- WHAT YOU NEED TO DO
Can you retype every record below exactly as written?

- Records from a data source

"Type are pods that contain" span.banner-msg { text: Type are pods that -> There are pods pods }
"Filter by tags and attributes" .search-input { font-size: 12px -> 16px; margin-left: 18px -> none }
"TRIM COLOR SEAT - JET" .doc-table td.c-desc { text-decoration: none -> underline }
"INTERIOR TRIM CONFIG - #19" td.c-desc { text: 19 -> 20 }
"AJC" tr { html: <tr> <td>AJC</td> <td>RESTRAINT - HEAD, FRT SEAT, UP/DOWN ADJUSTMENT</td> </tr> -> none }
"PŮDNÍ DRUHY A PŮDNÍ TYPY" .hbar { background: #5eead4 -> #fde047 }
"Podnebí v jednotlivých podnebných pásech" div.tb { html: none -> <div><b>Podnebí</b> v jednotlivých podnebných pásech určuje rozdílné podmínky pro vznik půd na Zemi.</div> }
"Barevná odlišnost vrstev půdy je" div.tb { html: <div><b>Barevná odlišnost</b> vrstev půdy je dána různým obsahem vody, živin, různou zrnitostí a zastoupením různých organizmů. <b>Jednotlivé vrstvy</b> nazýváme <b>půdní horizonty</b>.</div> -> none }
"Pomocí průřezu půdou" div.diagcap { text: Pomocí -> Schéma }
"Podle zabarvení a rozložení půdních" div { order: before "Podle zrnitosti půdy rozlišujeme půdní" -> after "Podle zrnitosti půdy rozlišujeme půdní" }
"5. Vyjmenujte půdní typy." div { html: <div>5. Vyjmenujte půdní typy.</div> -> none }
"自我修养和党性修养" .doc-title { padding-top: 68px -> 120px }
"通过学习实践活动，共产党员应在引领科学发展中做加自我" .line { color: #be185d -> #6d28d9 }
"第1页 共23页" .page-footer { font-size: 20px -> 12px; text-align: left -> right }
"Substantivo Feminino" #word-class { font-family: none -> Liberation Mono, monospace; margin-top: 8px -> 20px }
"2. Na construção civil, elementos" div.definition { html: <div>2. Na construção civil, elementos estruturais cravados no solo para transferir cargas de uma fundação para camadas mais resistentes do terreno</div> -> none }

- RESULT OF THE EXERCISE
"Type are pods that contain" span.banner-msg { text: Type are pods that -> There are pods pods }
"Filter by tags and attributes" .search-input { font-size: 12px -> 16px; margin-left: 18px -> none }
"TRIM COLOR SEAT - JET" .doc-table td.c-desc { text-decoration: none -> underline }
"INTERIOR TRIM CONFIG - #19" td.c-desc { text: 19 -> 20 }
"AJC" tr { html: <tr> <td>AJC</td> <td>RESTRAINT - HEAD, FRT SEAT, UP/DOWN ADJUSTMENT</td> </tr> -> none }
"PŮDNÍ DRUHY A PŮDNÍ TYPY" .hbar { background: #5eead4 -> #fde047 }
"Podnebí v jednotlivých podnebných pásech" div.tb { html: none -> <div><b>Podnebí</b> v jednotlivých podnebných pásech určuje rozdílné podmínky pro vznik půd na Zemi.</div> }
"Barevná odlišnost vrstev půdy je" div.tb { html: <div><b>Barevná odlišnost</b> vrstev půdy je dána různým obsahem vody, živin, různou zrnitostí a zastoupením různých organizmů. <b>Jednotlivé vrstvy</b> nazýváme <b>půdní horizonty</b>.</div> -> none }
"Pomocí průřezu půdou" div.diagcap { text: Pomocí -> Schéma }
"Podle zabarvení a rozložení půdních" div { order: before "Podle zrnitosti půdy rozlišujeme půdní" -> after "Podle zrnitosti půdy rozlišujeme půdní" }
"5. Vyjmenujte půdní typy." div { html: <div>5. Vyjmenujte půdní typy.</div> -> none }
"自我修养和党性修养" .doc-title { padding-top: 68px -> 120px }
"通过学习实践活动，共产党员应在引领科学发展中做加自我" .line { color: #be185d -> #6d28d9 }
"第1页 共23页" .page-footer { font-size: 20px -> 12px; text-align: left -> right }
"Substantivo Feminino" #word-class { font-family: none -> Liberation Mono, monospace; margin-top: 8px -> 20px }
"2. Na construção civil, elementos" div.definition { html: <div>2. Na construção civil, elementos estruturais cravados no solo para transferir cargas de uma fundação para camadas mais resistentes do terreno</div> -> none }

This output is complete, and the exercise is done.